Getting Through the Holidays


Holidays hold enormous meaning for all of us. How we have observed and celebrated them ties us to family and friends over the years.

Each of us has memories of the holidays from the time we were small children. These memories are not just in the mind, but are in the heart and body as well. Our senses are deeply involved in these memories. Certain smells and tastes, sounds and sights, and the touch of people we care about…all of these are woven into what makes a particular holiday satisfying. They create the ritual of observance.

Now, there is a loss—of a person, or people, of certain ways of observing holidays—and your life has changed. The holidays will never be quite the same again.

“Tradition” does not speak of change, and “tradition” is the foundation of holiday celebration. In contrast, the vast, often overwhelming change(s) brought on by the loss of a loved one destroy the constancy of what has been. “Different” is all-pervasive. In the blink of an eye your life is out of sync with the TV screen, the radio messages and the magazine layouts. Compounding the situation, there may be other coincidences to the season—anniversaries of various types (birth, marriage, death), sad memories from the past, and so on.
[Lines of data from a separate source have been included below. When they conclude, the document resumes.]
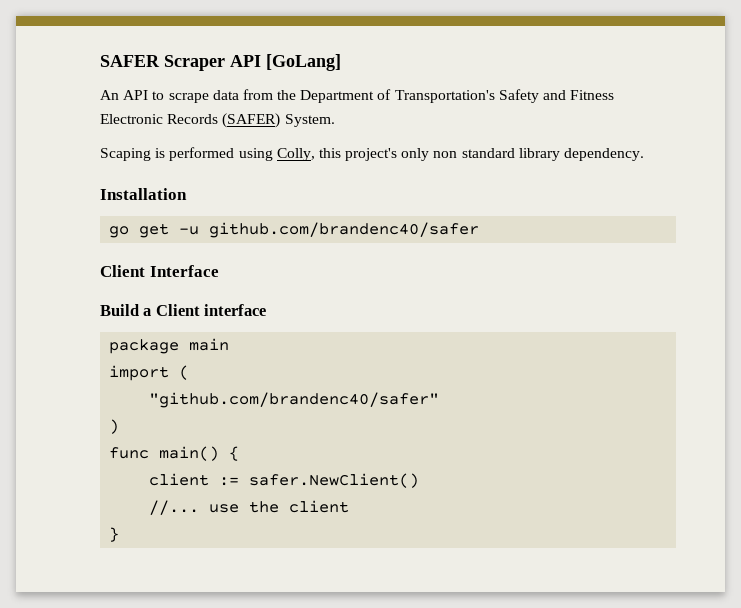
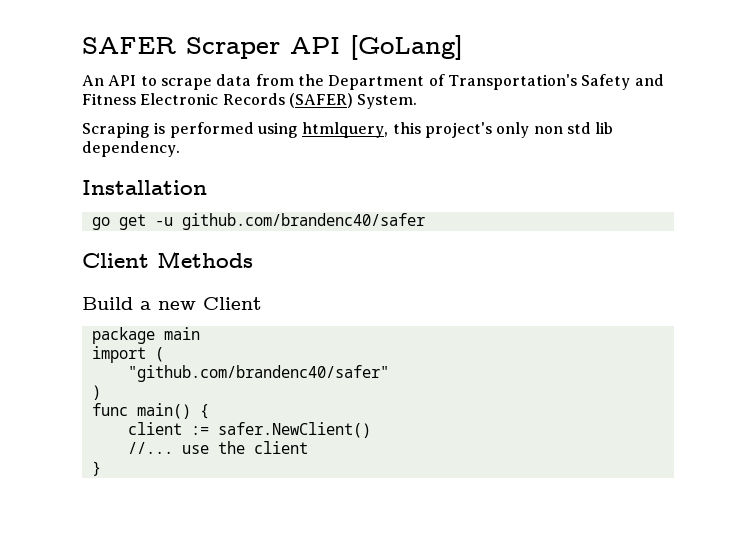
- Scaping is performed using Colly, this project's only non standard library dependency.
+ Scraping is performed using htmlquery, this project's only non std lib dependency.
- Client Interface
+ Client Methods
- Build a Client interface
+ Build a new Client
What can you do to help yourself through the holidays? Give yourself permission to feel and be different from “your old self” this year. Regardless of your age, young, old or in-between, sorting through your thoughts, having a conversation with your heart and your mind, may provide you with some ideas of things to do to ease your journey through this difficult holiday time.

It’s OK to change some traditional observances…or to skip all of them. Perhaps it’s too sad to do things the same way…or you just feel like doing things differently. Be particularly good to yourself: eat well, stay warm, find people and things that nurture and nourish you. Accept hugs (or ask for them) if you are so inclined. If this is your first holiday season alone, or if this is a particularly difficult one, know that it is still possible to have a decent, if not wonderful, holiday.

And then, as the holidays move into the New Year, acknowledge your survival and the new beginning. Embrace all of your emotions, all of the gifts of your life, all of the losses of your life, all of your regrets, hopes and dreams, and plan for the future. Today is the beginning of the rest of your life!